--- DATASET EXCERPTS Enclosed Below ---

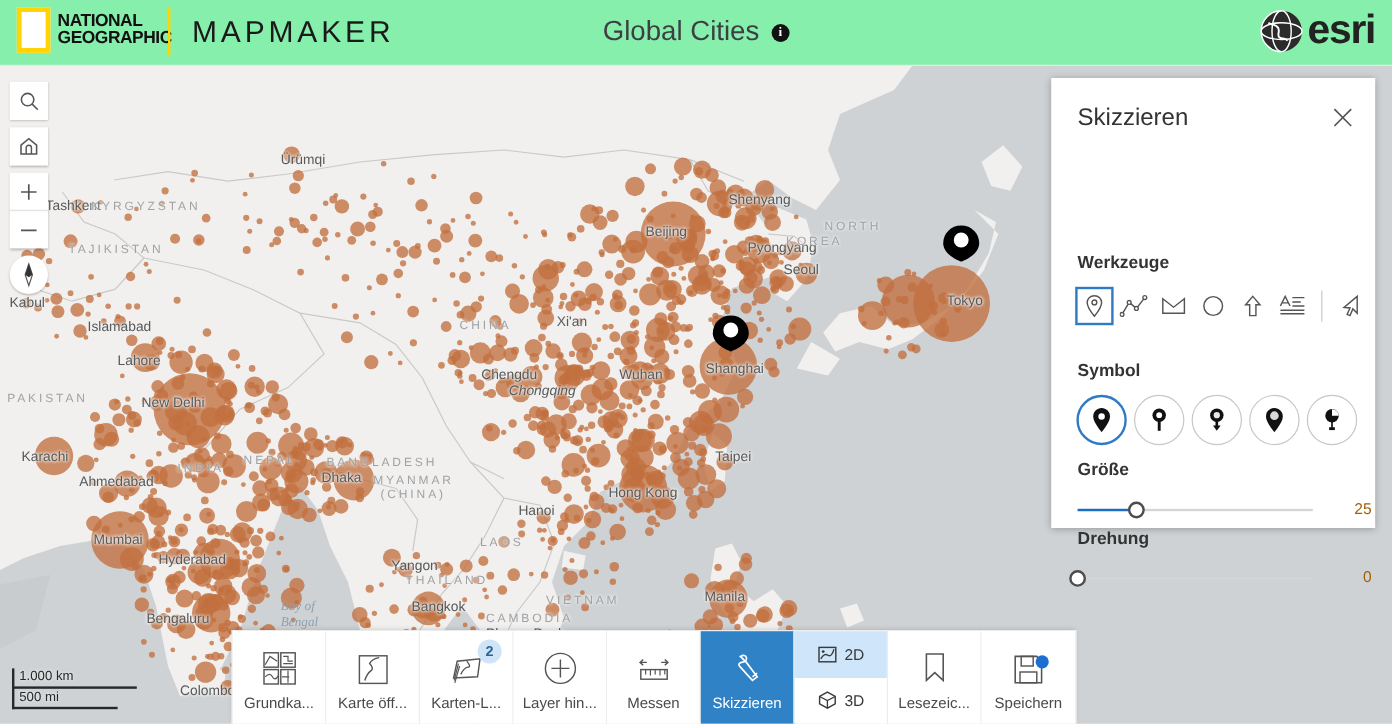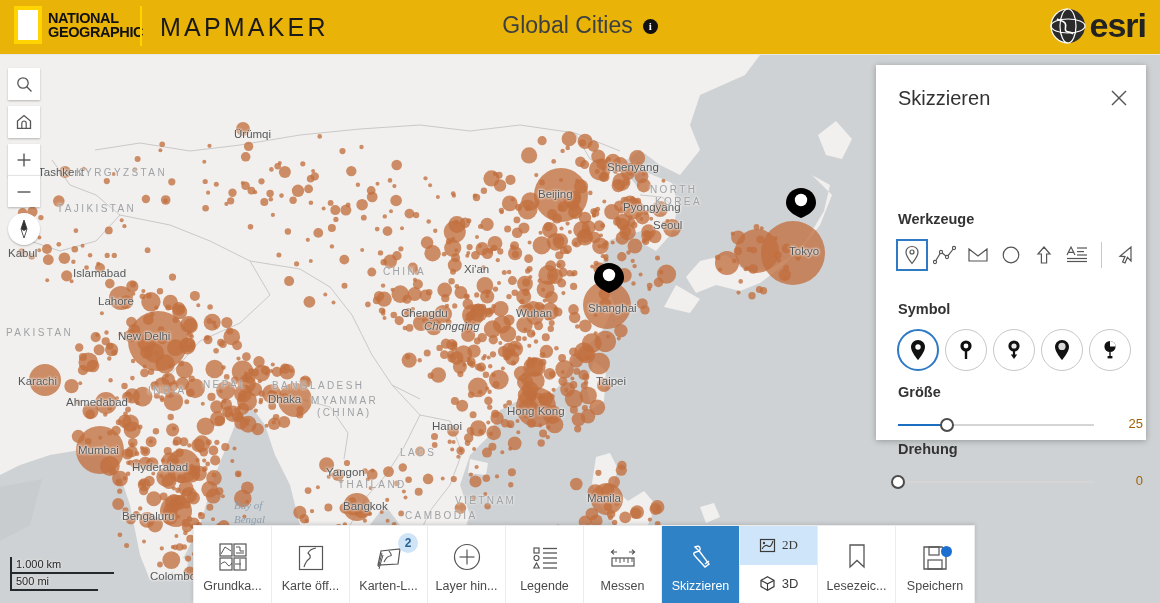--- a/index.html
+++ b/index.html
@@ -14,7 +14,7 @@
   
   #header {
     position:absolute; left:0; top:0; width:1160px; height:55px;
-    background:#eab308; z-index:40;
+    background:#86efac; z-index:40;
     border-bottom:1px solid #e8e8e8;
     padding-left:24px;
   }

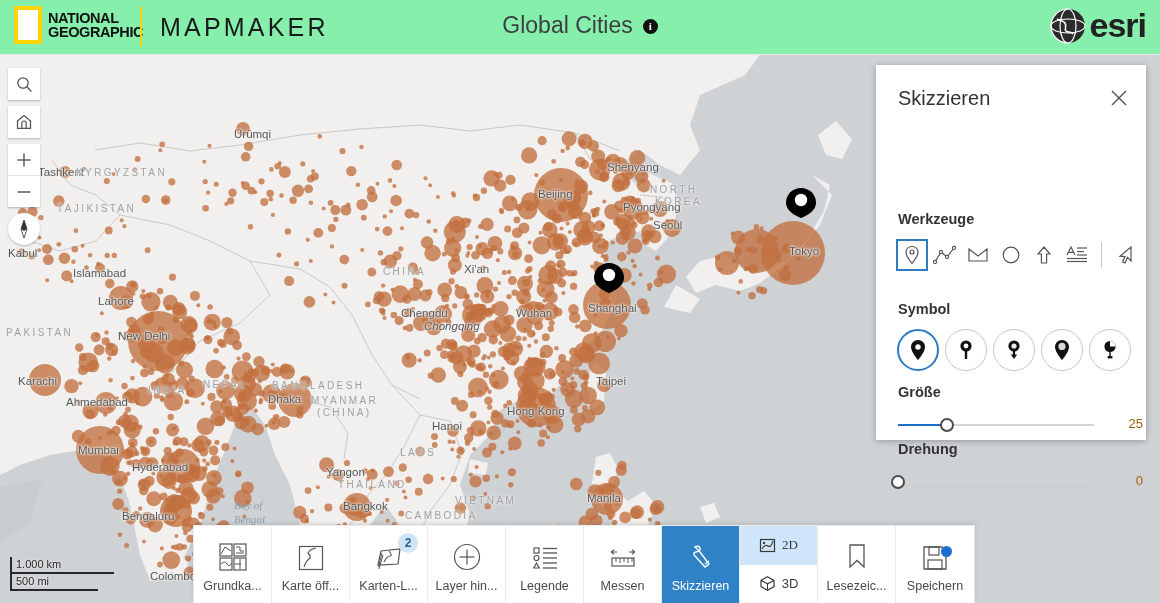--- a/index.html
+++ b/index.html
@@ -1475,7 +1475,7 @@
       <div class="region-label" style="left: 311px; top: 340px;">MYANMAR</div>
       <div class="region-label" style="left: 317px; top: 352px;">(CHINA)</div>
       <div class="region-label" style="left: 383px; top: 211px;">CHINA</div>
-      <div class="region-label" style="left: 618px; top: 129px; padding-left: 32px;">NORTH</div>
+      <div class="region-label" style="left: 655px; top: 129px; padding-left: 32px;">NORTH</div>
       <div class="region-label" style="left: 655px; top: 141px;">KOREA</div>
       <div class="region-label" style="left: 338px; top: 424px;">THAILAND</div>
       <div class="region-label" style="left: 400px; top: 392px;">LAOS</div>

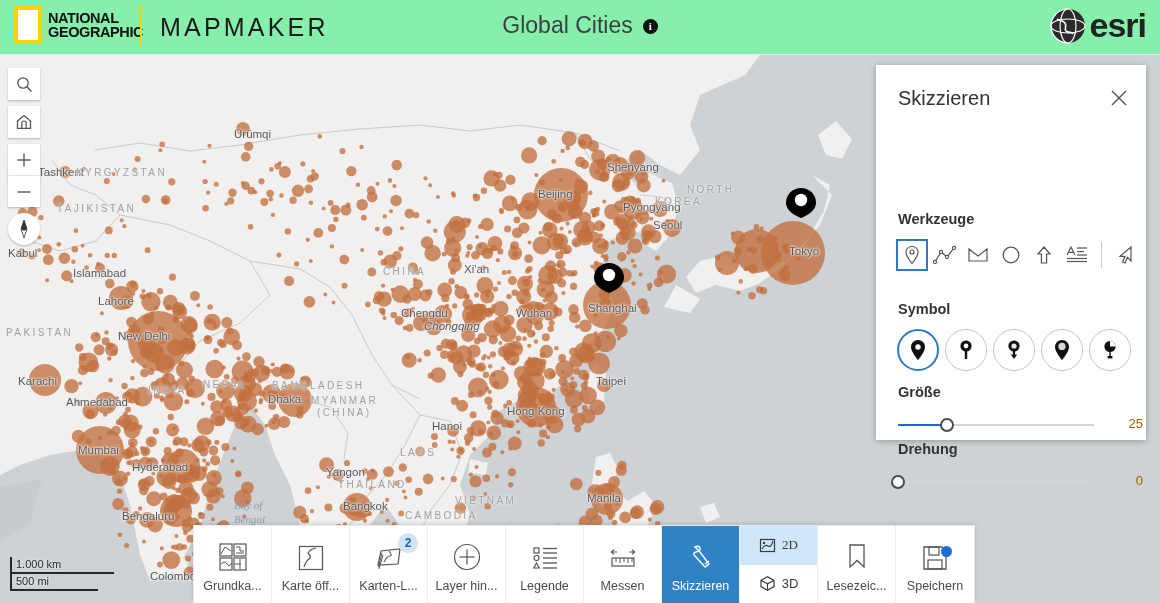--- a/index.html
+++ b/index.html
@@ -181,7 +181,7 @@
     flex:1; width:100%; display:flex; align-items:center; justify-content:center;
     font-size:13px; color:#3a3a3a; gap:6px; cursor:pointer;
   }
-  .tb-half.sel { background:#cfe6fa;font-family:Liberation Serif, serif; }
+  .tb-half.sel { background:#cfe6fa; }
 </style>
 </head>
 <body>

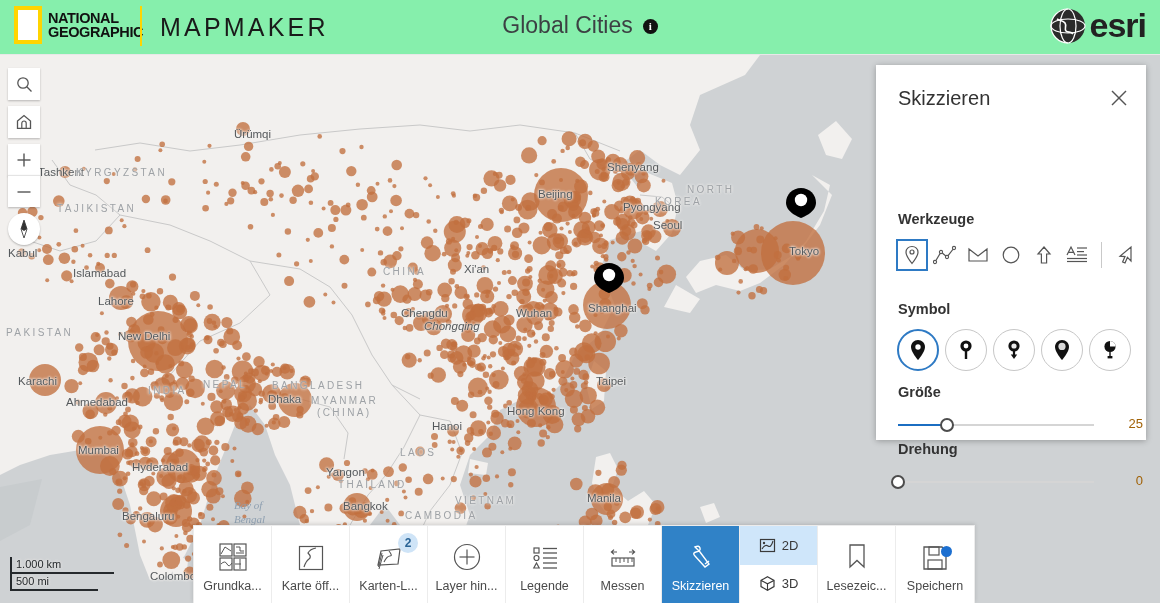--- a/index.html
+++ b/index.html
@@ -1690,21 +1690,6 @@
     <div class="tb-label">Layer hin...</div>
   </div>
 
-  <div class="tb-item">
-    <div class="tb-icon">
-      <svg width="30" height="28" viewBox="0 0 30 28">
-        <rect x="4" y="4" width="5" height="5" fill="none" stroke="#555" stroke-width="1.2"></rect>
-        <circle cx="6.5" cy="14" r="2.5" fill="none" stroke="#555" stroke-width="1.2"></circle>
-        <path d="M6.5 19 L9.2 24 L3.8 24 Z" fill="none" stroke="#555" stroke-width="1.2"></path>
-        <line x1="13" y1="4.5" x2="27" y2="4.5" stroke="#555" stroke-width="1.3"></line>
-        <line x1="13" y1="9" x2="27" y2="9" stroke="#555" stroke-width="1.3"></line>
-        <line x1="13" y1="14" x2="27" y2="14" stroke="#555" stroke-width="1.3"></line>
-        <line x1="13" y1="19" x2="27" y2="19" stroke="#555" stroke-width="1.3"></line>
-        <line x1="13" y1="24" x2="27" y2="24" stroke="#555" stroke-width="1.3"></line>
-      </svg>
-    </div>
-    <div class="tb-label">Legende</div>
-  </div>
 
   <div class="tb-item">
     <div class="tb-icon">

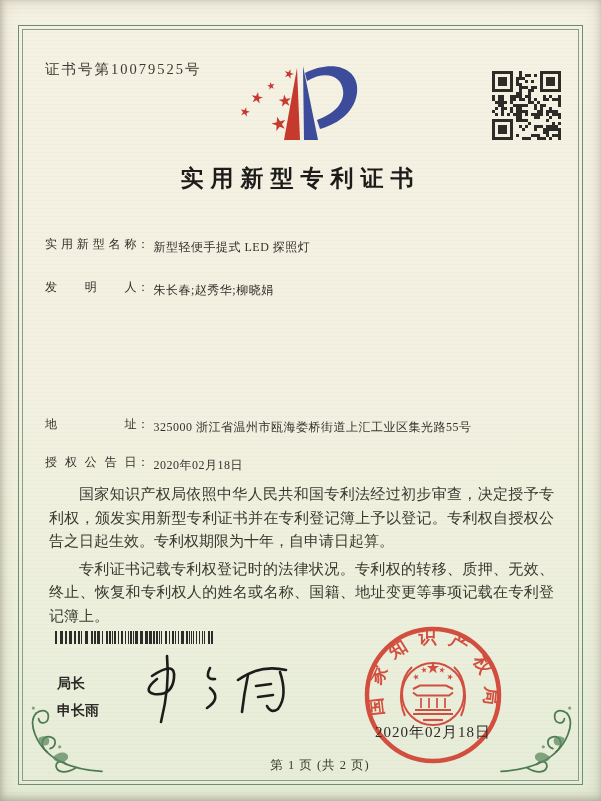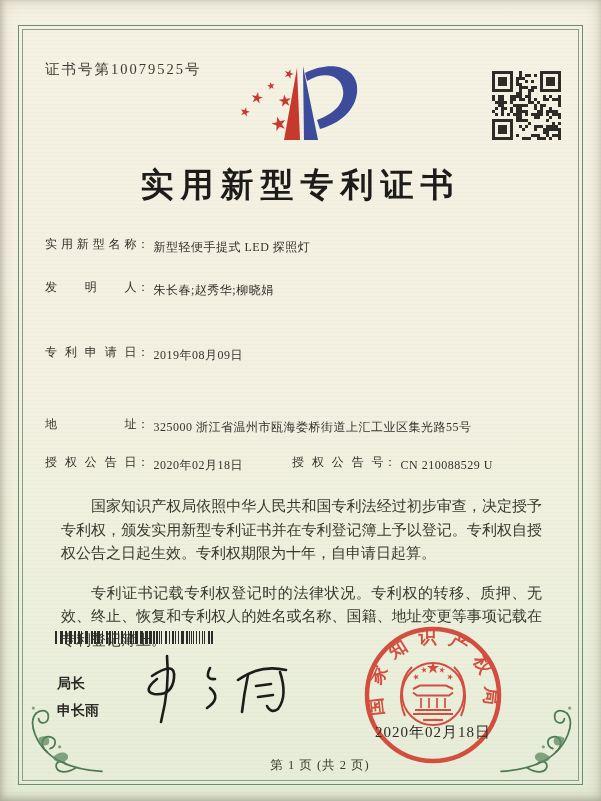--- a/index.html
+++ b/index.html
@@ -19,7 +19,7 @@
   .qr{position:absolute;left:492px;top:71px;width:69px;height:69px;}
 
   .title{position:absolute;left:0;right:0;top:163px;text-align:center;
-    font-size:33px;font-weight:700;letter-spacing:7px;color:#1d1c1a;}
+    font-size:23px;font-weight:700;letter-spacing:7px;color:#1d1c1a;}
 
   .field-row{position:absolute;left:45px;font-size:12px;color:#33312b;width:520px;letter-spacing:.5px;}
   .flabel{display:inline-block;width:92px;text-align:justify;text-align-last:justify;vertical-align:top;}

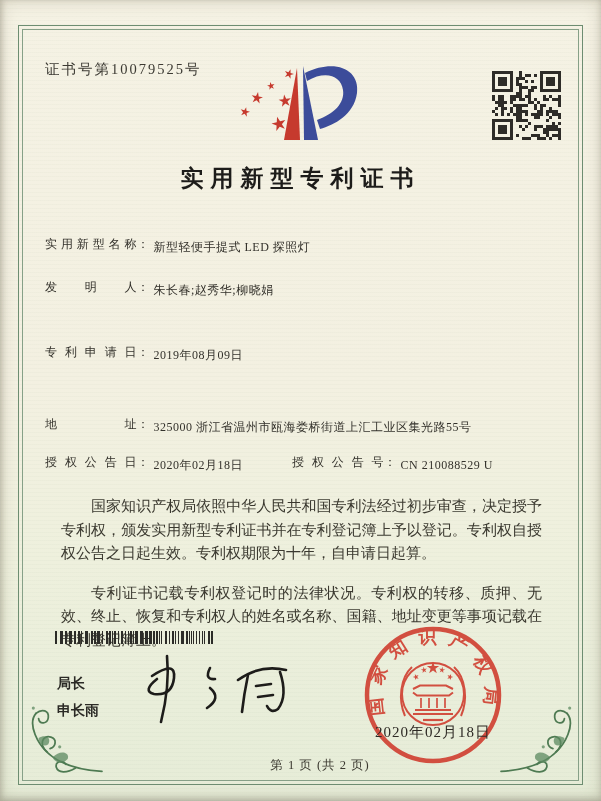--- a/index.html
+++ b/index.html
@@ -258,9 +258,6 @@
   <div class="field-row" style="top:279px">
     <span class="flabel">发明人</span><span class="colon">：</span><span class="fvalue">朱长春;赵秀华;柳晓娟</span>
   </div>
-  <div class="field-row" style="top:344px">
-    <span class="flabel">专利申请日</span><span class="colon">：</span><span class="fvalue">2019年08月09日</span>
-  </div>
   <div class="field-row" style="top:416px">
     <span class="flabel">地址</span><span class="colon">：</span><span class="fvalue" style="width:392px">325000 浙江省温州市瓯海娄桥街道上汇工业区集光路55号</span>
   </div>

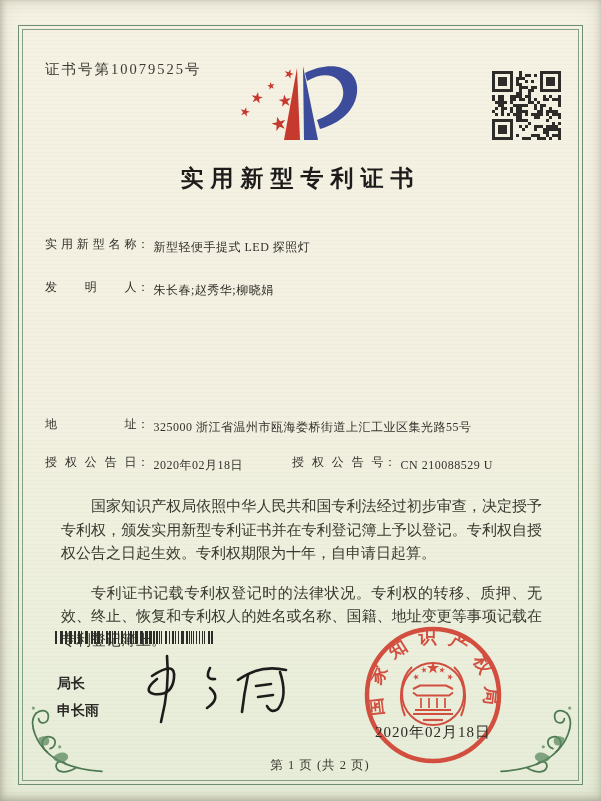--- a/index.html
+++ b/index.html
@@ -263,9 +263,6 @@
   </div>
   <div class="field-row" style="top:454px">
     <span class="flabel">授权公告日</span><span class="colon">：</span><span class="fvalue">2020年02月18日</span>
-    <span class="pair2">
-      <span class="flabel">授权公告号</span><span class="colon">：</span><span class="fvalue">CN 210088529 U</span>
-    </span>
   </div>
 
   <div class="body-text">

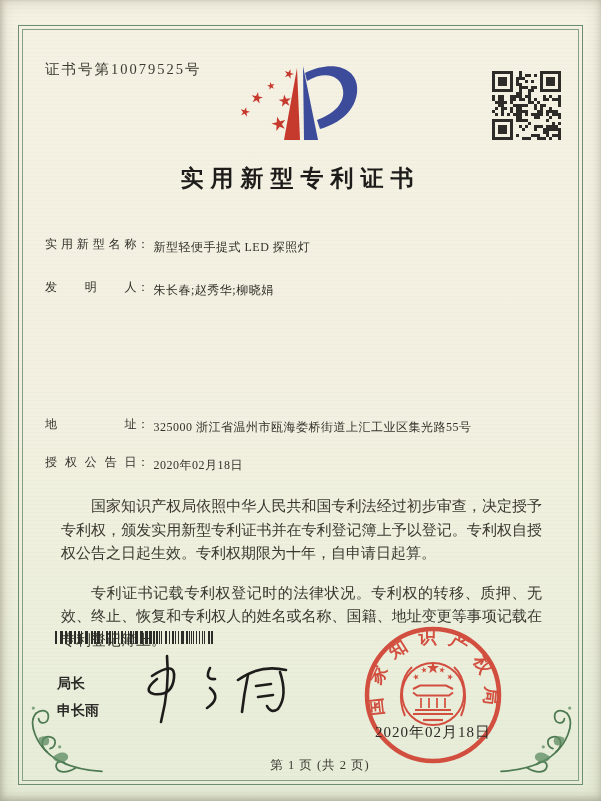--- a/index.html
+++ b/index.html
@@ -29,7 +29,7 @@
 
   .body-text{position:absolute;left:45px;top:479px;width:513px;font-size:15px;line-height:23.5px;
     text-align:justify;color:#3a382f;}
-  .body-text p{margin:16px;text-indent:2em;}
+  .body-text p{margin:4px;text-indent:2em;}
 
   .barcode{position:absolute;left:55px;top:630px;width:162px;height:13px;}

--- End of Enclosed DATASET EXCERPTS ---

** EXERCISE DIRECTIONS **
If a line in the entries above contains the word "position", copy it.

** RESULT **
     position:absolute; left:0; top:0; width:1160px; height:55px;
   .qr{position:absolute;left:492px;top:71px;width:69px;height:69px;}
   .title{position:absolute;left:0;right:0;top:163px;text-align:center;
   .field-row{position:absolute;left:45px;font-size:12px;color:#33312b;width:520px;letter-spacing:.5px;}
   .body-text{position:absolute;left:45px;top:479px;width:513px;font-size:15px;line-height:23.5px;
   .barcode{position:absolute;left:55px;top:630px;width:162px;height:13px;}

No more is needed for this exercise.